Per la verità questa recente vocazione etica delle imprese non trova consensi generalizzati. L'economista Fred Hirsh, ad esempio, sosteneva anch'egli che la sola speranza di sopravvivenza del capitalismo fosse legata appunto ad un suo ripensamento in chiave morale. Poi però, un po' cinicamente, aggiungeva che non sarebbe stato tanto necessario essere morali, quanto farlo credere.
Ai fini della nostra indagine, tuttavia, la cosa non è così determinante: sarebbe infatti bello che tutti ci comportassimo bene per amore del paradiso, ma è pur sempre accettabile che lo si faccia anche solo per paura dell'inferno. Senza quindi scavare sulla genuinità dei sentimenti, rimane il fatto che il rilancio di alcuni settori compromessi sotto il profilo etico da varie vicissitudini, passa attraverso una rinnovata attenzione al sociale.

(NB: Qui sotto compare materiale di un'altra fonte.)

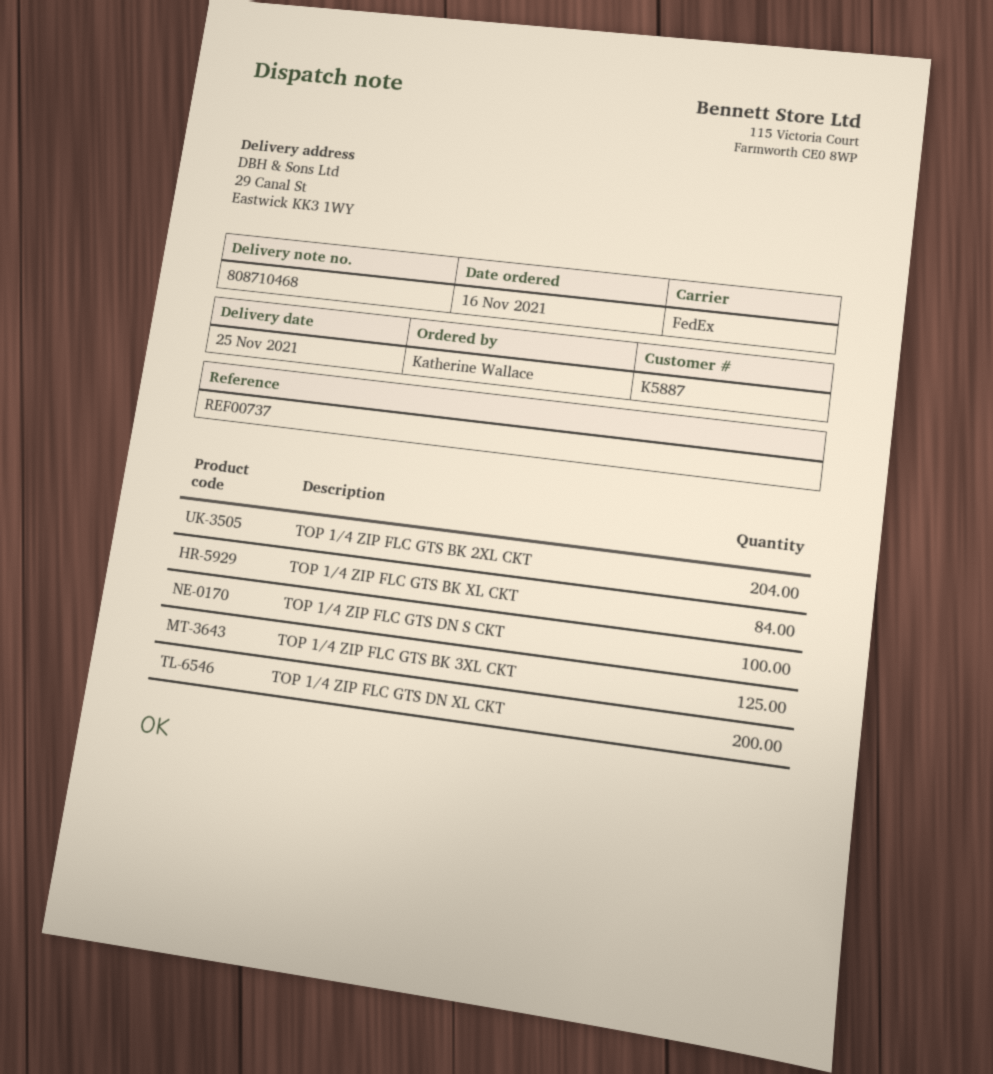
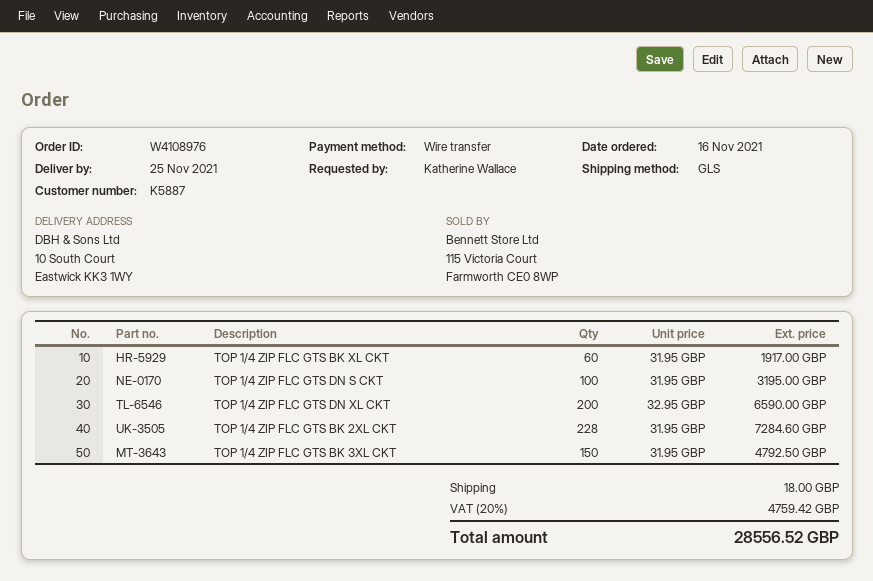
shipping method: FedEx -> GLS
ship to: 29 Canal St, Eastwick KK3 1WY -> 10 South Court, Eastwick KK3 1WY
TOP 1/4 ZIP FLC GTS BK 2XL CKT: 204 -> 228
TOP 1/4 ZIP FLC GTS BK XL CKT: 84 -> 60
TOP 1/4 ZIP FLC GTS BK 3XL CKT: 125 -> 150

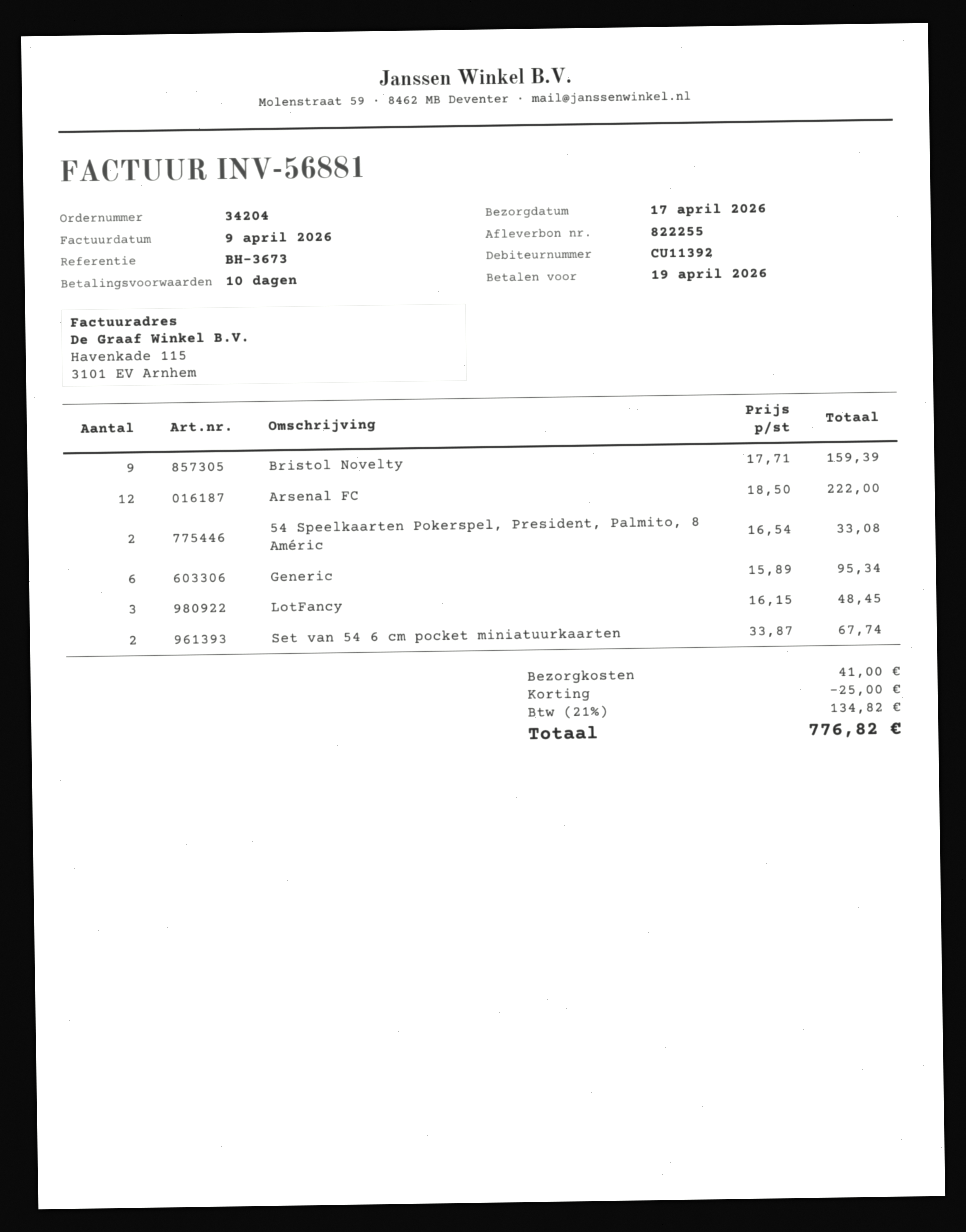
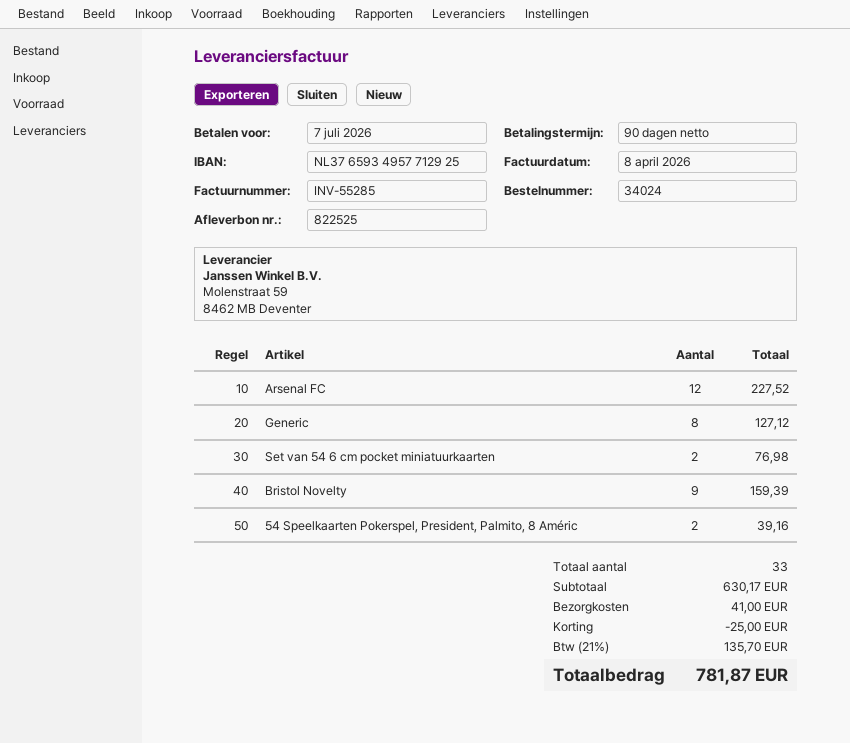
order number: 34204 -> 34024
delivery note number: 822255 -> 822525
invoice number: INV-56881 -> INV-55285
invoice date: 2026-04-09 -> 2026-04-08
payment terms: 10 days -> 90 days
due date: 2026-04-19 -> 2026-07-07
Arsenal FC: 12 for 222.00 -> 12 for 227.52
54 Speelkaarten Pokerspel, President, Palmito, 8 Améric: 2 for 33.08 -> 2 for 39.16
Generic: 6 for 95.34 -> 8 for 127.12
LotFancy: 3 for 48.45 -> none
Set van 54 6 cm pocket miniatuurkaarten: 2 for 67.74 -> 2 for 76.98
tax: 21% = 134.82 -> 21% = 135.70
total: 776.82 -> 781.87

E' legittimo allora immaginare che il settore non profit in cerca di un flusso stabile di risorse ed il mondo delle imprese sempre più attratto da istanze etiche, finiscano per incrociare e legare i loro destini.
Questo luogo di incontro è quello delle sponsorizzazioni, al quale tuttavia il terzo settore può accedere solo nel rispetto di determinate condizioni che ne salvaguardino i valori ispiratori dell'azione sociale.
Il percorso per ricercare un buon partner - mecenate in edizione moderna - non è mai un'operazione semplice, poiché la sponsorizzazione è una forma di pubblicità a due che deve trovare nel binomio una idonea capacità espressiva per entrambi i contraenti. E' un'operazione che si snoda nel complesso mondo della "comunicazione" e quindi da studiare accuratamente e non certo da improvvisare attraverso soluzioni apparentemente semplici.
La valutazione dell'efficacia di una sponsorizzazione è la risultante di una somma algebrica che teoricamente potrebbe avere anche un risultato negativo in termini di immagine per uno dei contraenti e c'è da scommettere che in questo caso non sarebbe certo il più forte a farne le spese.
Nonostante ciò la strada delle sponsorizzazioni intelligenti, si prospetta come interessante strumento per trasferire stabilmente risorse dal settore "privato" al "terzo settore", naturalmente mirando sempre a forme di sinergia che possano rivelarsi fecondi investimenti per entrambi i contraenti.
E' insomma da queste aree che le tradizionali fonti di finanziamento del non profit possono ottenere una certa stabilità che conferisca altrettanta continuità al loro output.